We also demonstrated that TG2 enzyme activity, evaluated through primary amine BAPA incorporation into cell proteins, was increased in comparison to control cells after LPS treatment, reaching levels similar to those observed in the presence of calcium ionophore A23187.

Although intracellular calcium concentrations rarely increased to levels high enough (millimolar) to stimulate TG2 cross-linking activity, intracellular TG-catalyzed isopeptide bonds have been recently reported (Király et al. 2011; Verhaar et al. 2011). Additionally, many efforts were made to identify substrate proteins and interaction partners for transglutaminases and interactive database are increasing (http://genomics.dote.hu.wiki). Given the availability of cellular pools of polyamines, TG-mediated protein modifications by polyamination are likely to occur more frequently than cross-linking, since polyamination requires lower intracellular calcium levels than the threshold needed for cross-linking.

Our results using confocal laser scanning microscopy analysis gave evidence for a co-localization of BAPA-labeled substrates and sPLA2-V staining in LPS-treated cells, and we also demonstrated that both TG2 protein and sPLA2-V co-immunoprecipitated in activated macrophages. These results suggest that sPLA2 may act as a substrate for TG2 primary amine incorporation.

Interestingly, a previous study indicated that PLA2 polyamination may contribute to the inflammation associated with neurodegeneration (Jeitner et al. 2009).

The sPLA2s are all low-molecular mass proteins, requiring millimolar concentrations of Ca2+ for enzyme activity. The sPLA2 participates in a variety of pathological processes by releasing arachidonic acid from membrane phospholipids, leading to the production of various types of pro-inflammatory lipid mediators such as prostaglandins, thromboxanes and leukotrienes (Chakraborti 2003). Under our conditions, the incubation with calcium ionophore significantly increased TG2 enzyme activity, similarly to what was observed in the presence of LPS. Moreover, TG2 activity inhibition caused a significant reduction in LPS-increased PLA2 activity. This may be due to an interaction between transamidating TG activity and sPLA2-V in LPS-exposed cells.

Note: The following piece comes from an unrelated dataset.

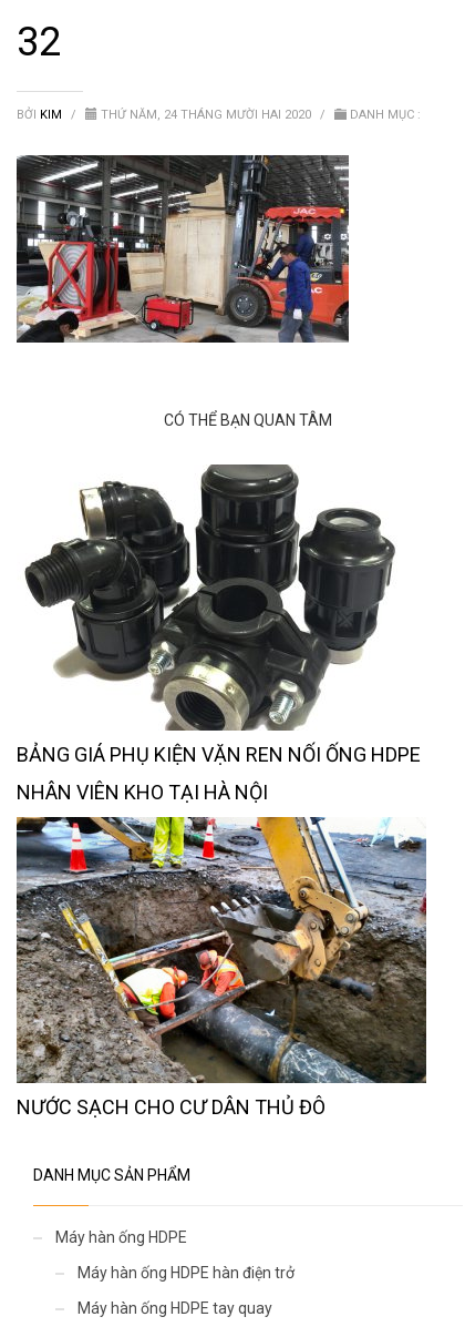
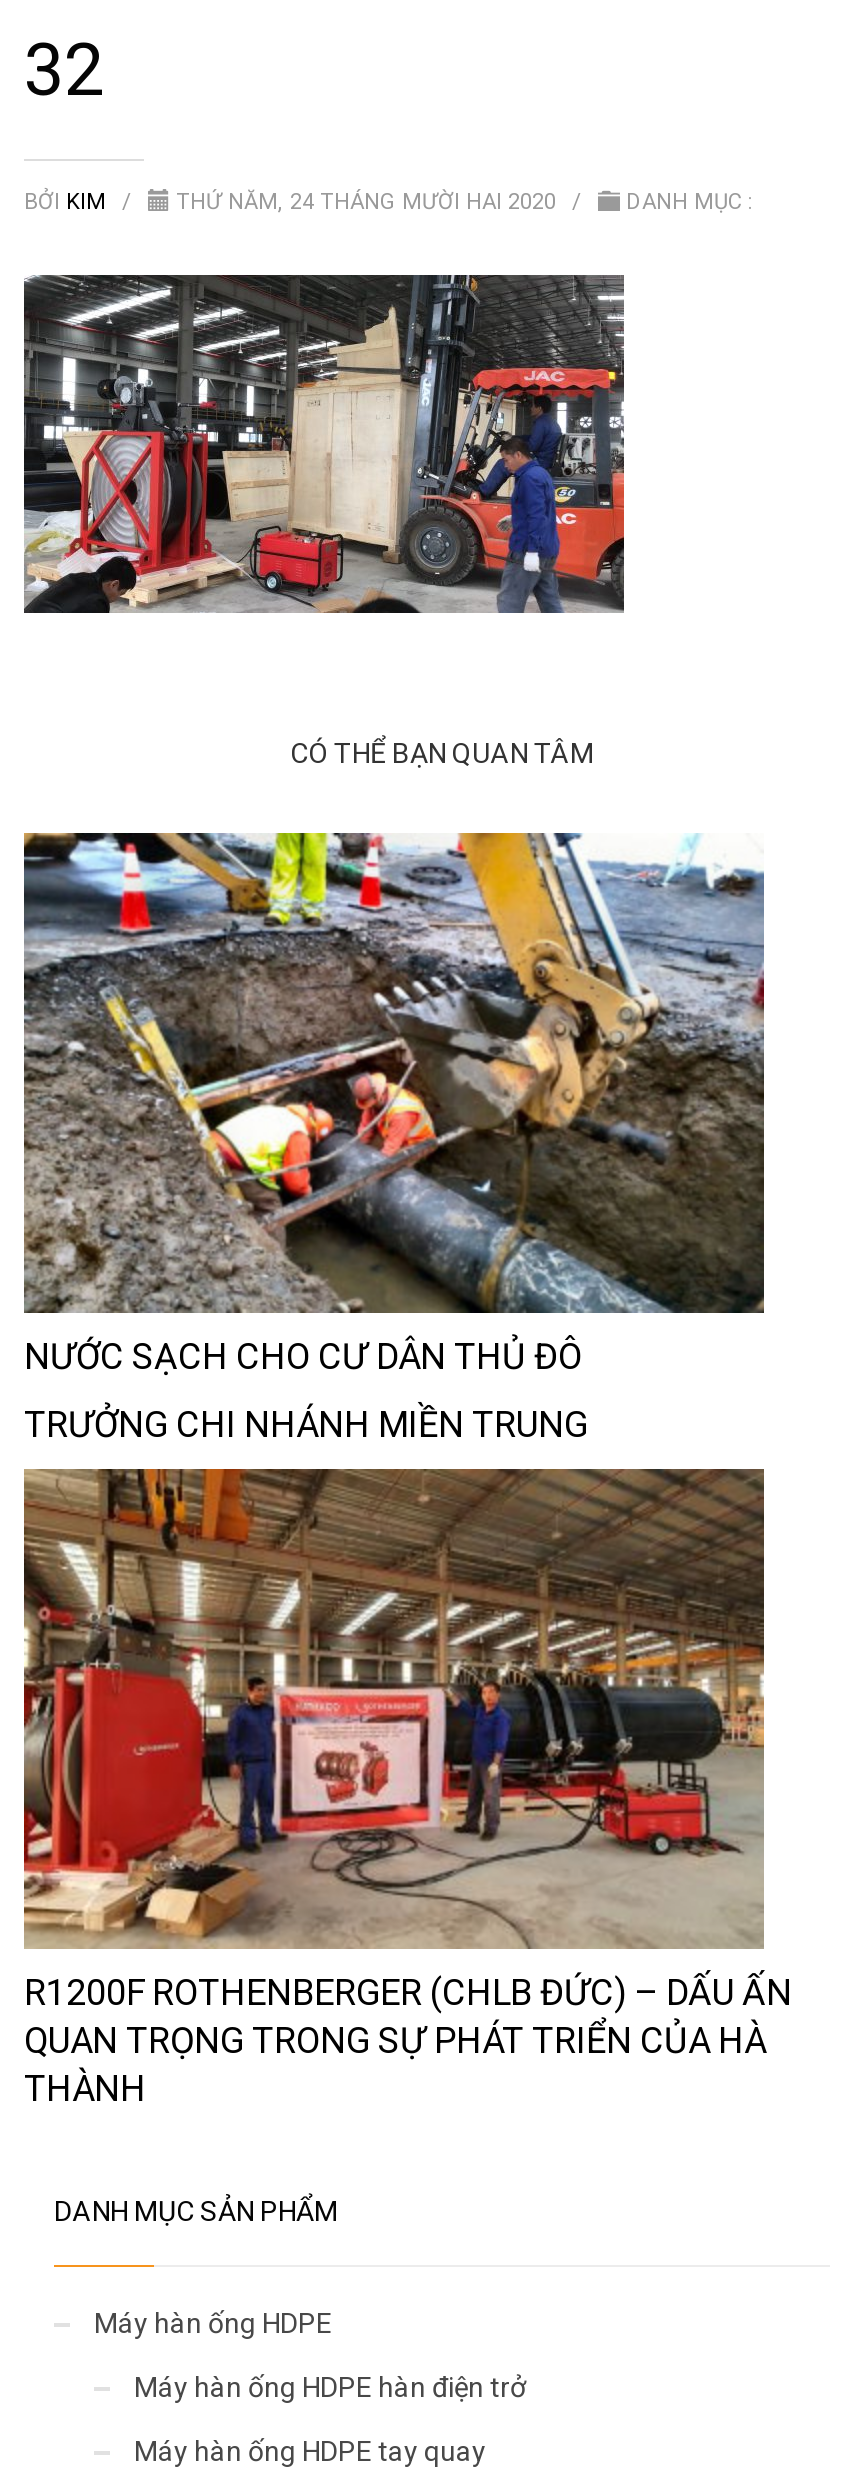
[17,463,421,804] [image] | BẢNG GIÁ PHỤ KIỆN VẶN REN NỐI ỐNG HDPE | NHÂN VIÊN KHO TẠI HÀ NỘI -> none
moved [14,815,428,1119] -> [20,829,768,1377]: [image] | NƯỚC SẠCH CHO CƯ DÂN THỦ ĐÔ
none -> [22,1489,792,2109] [image] | R1200F ROTHENBERGER (CHLB ĐỨC) – DẤU ẤN | QUAN TRỌNG TRONG SỰ PHÁT TRIỂN CỦA HÀ | THÀNH
none -> [24,1403,588,1445] TRƯỞNG CHI NHÁNH MIỀN TRUNG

On the basis of these results, the increase in BAPA incorporation suggest that polyamination may be a mechanism involved in the intracellular sPLA2-V translation toward the membrane, and/or to regulate protein turnover. Indeed, previous results demonstrate that polyamination of PLA2 results in a threefold increased activity (Cordella-Miele et al. 1993), and this post-translational protein modification may persist for the life of the protein given the inability of most peptidases to hydrolyze γ-glutamylamine (GGEL, γ-glutamylpolyamine and bis-γ-glutamylpolyamine) linkages (Fink and Folk 1981).

Previous results demonstrated that the anti-inflammatory effects of antinflammins may be, at least in part, due to the inhibition of TG activity (Moreno 2006). Therefore, it is possible to hypothesize that TG2 inhibitors, such as antinflammins, may have dual anti-inflammatory properties, decreasing cell infiltration and TG2-dependent PLA2 activation and these inhibitory effects may be able to reduce the inflammatory process.

To summarize, we show that TG2 increases evoked by inflammatory stimulus produced a sustained activation of sPLA2. Because PLA2 play a role in the first rate-limiting step leading to eicosanoid production, these findings may reveal a functional interaction between these enzymes leading to a mechanism useful to amplify inflammatory response.